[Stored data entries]
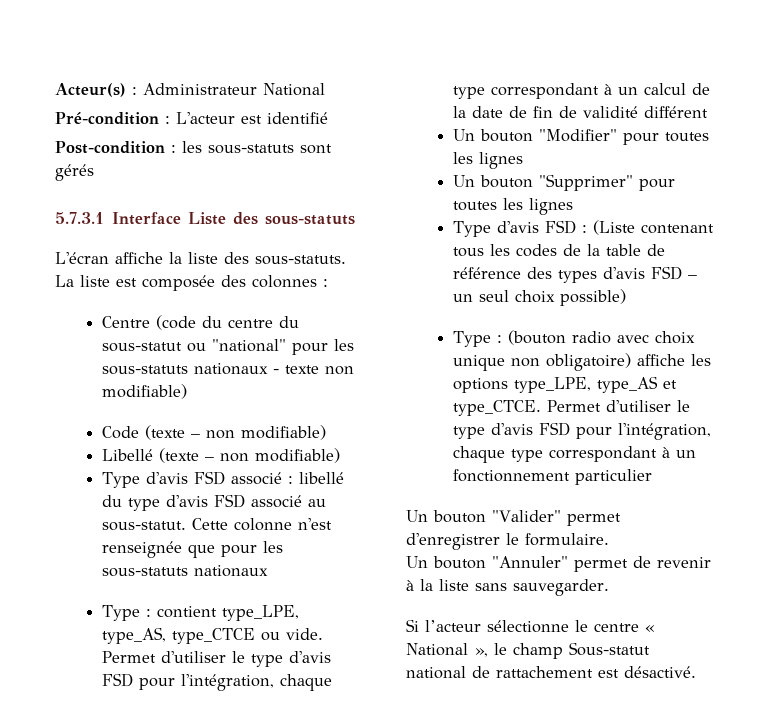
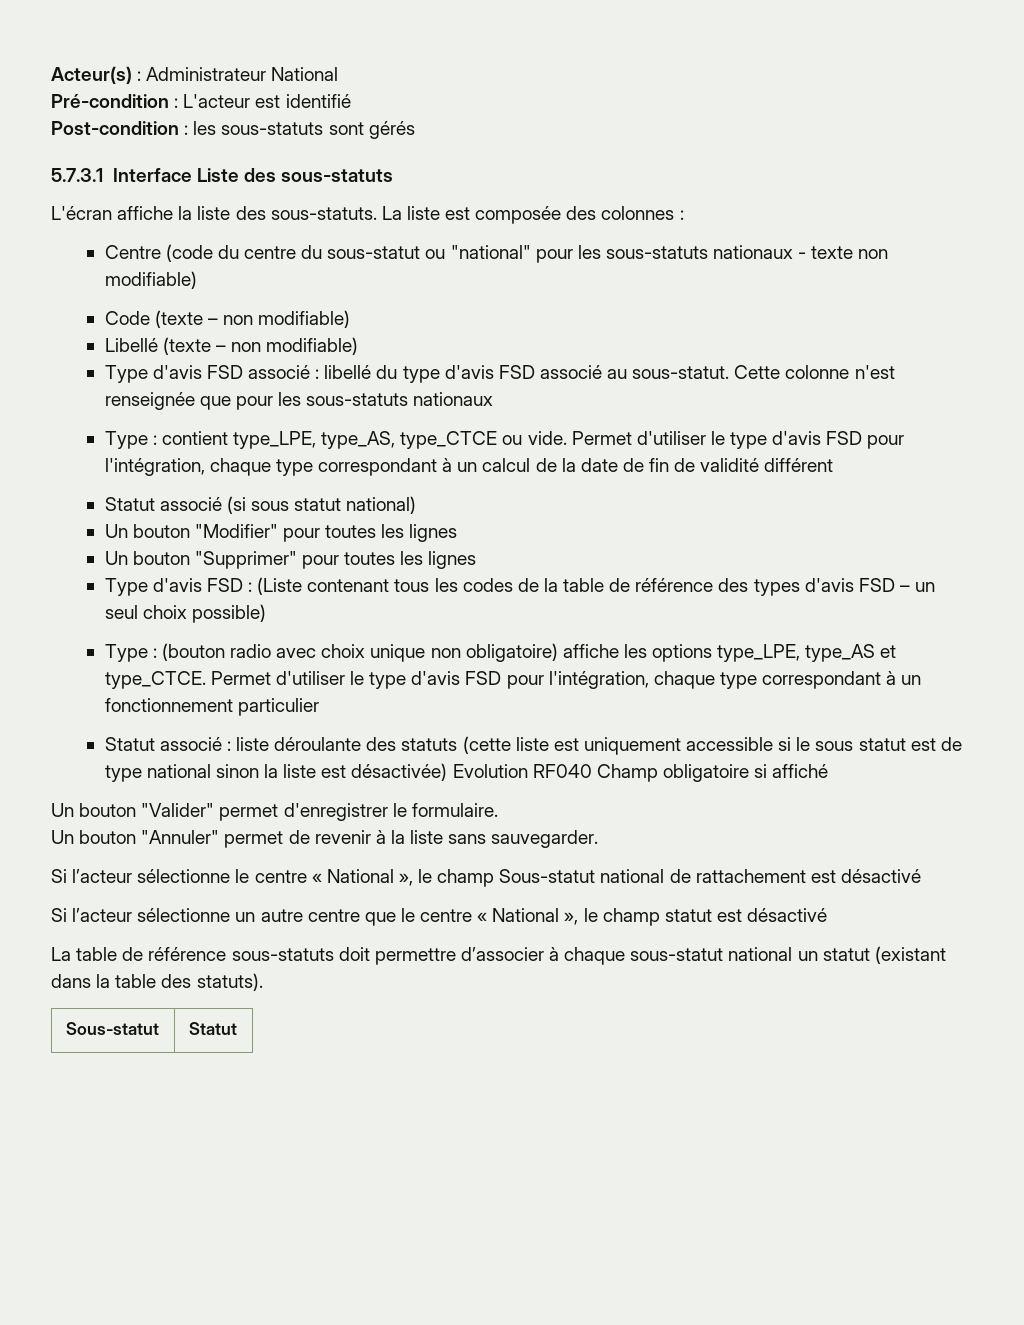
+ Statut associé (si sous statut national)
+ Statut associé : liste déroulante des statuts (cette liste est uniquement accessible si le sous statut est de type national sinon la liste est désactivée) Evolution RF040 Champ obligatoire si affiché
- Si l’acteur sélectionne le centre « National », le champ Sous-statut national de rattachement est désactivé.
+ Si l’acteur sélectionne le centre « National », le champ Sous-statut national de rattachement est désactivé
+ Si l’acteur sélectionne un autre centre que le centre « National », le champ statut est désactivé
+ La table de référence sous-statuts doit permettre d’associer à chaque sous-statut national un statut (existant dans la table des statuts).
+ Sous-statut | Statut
---
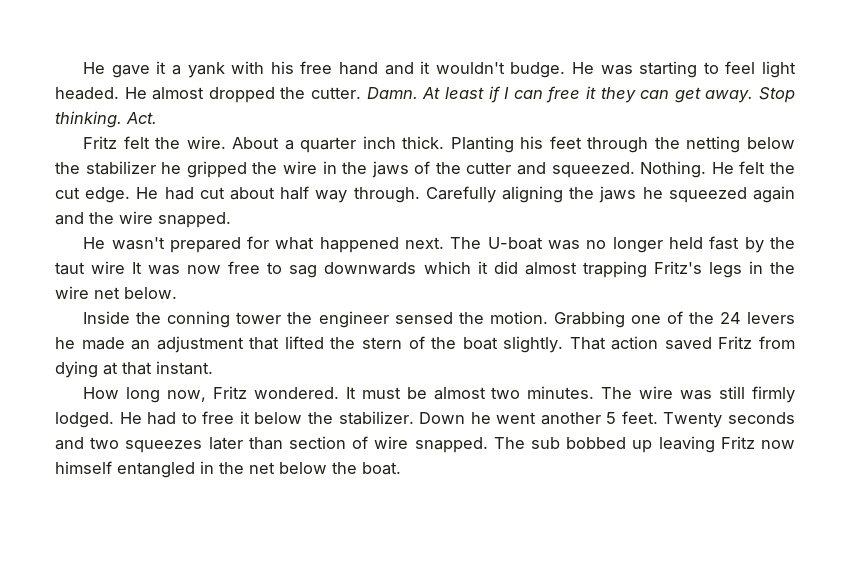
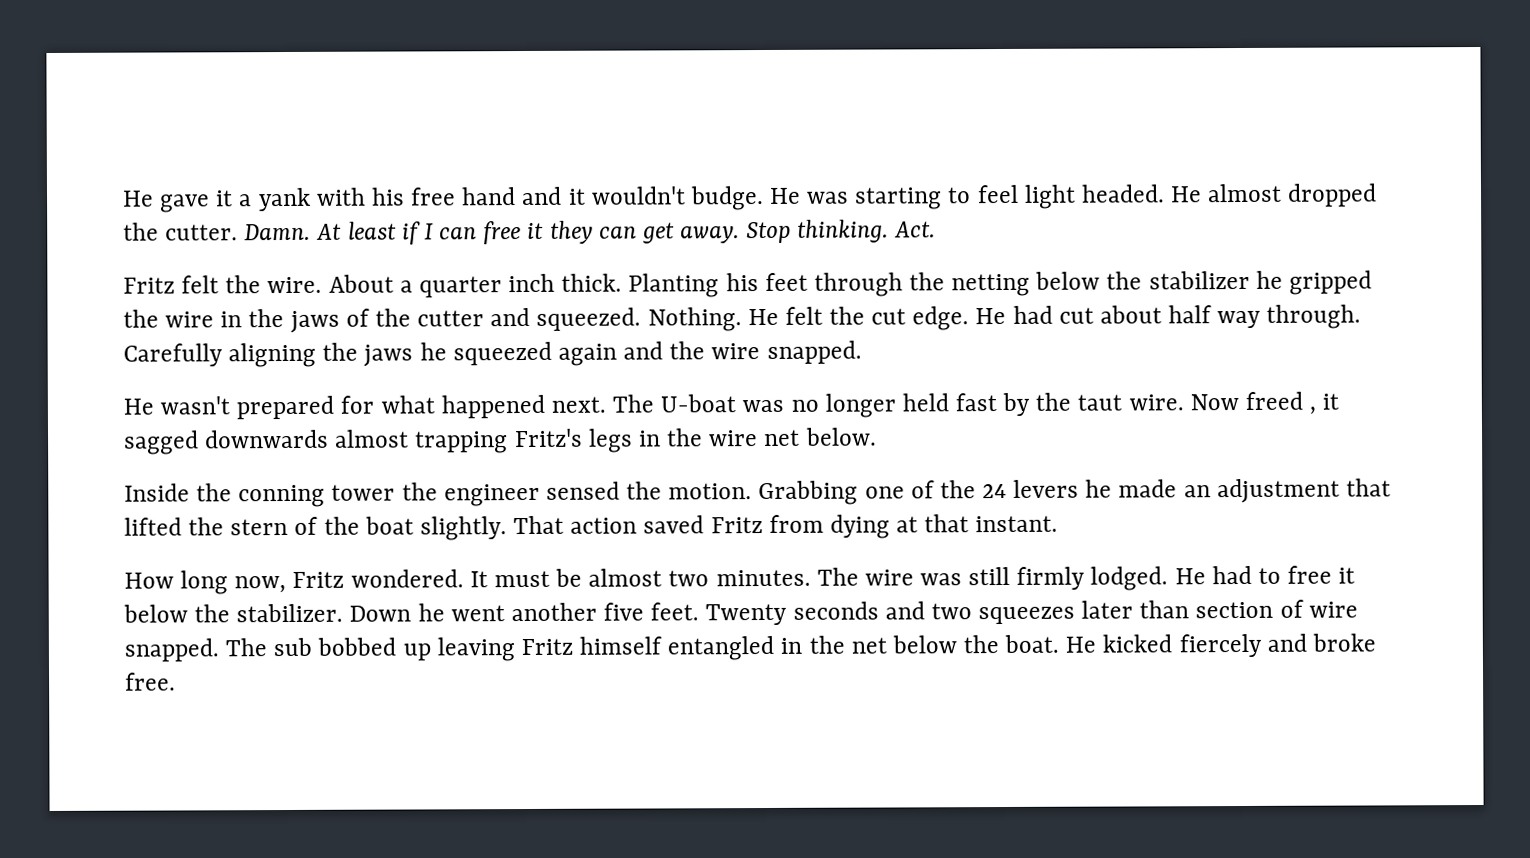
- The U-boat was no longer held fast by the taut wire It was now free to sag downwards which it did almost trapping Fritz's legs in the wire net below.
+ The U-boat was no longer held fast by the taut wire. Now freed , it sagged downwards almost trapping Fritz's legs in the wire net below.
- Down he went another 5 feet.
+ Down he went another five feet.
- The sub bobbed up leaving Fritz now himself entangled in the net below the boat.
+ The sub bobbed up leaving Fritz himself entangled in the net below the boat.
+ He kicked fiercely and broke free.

Required work ::
In your answer, include only the lines above starting at the line that holds "leaving Fritz himself" and ending at the line that holds "and broke free.", copied exactly.

Solution for this exercise ::
+ The sub bobbed up leaving Fritz himself entangled in the net below the boat.
+ He kicked fiercely and broke free.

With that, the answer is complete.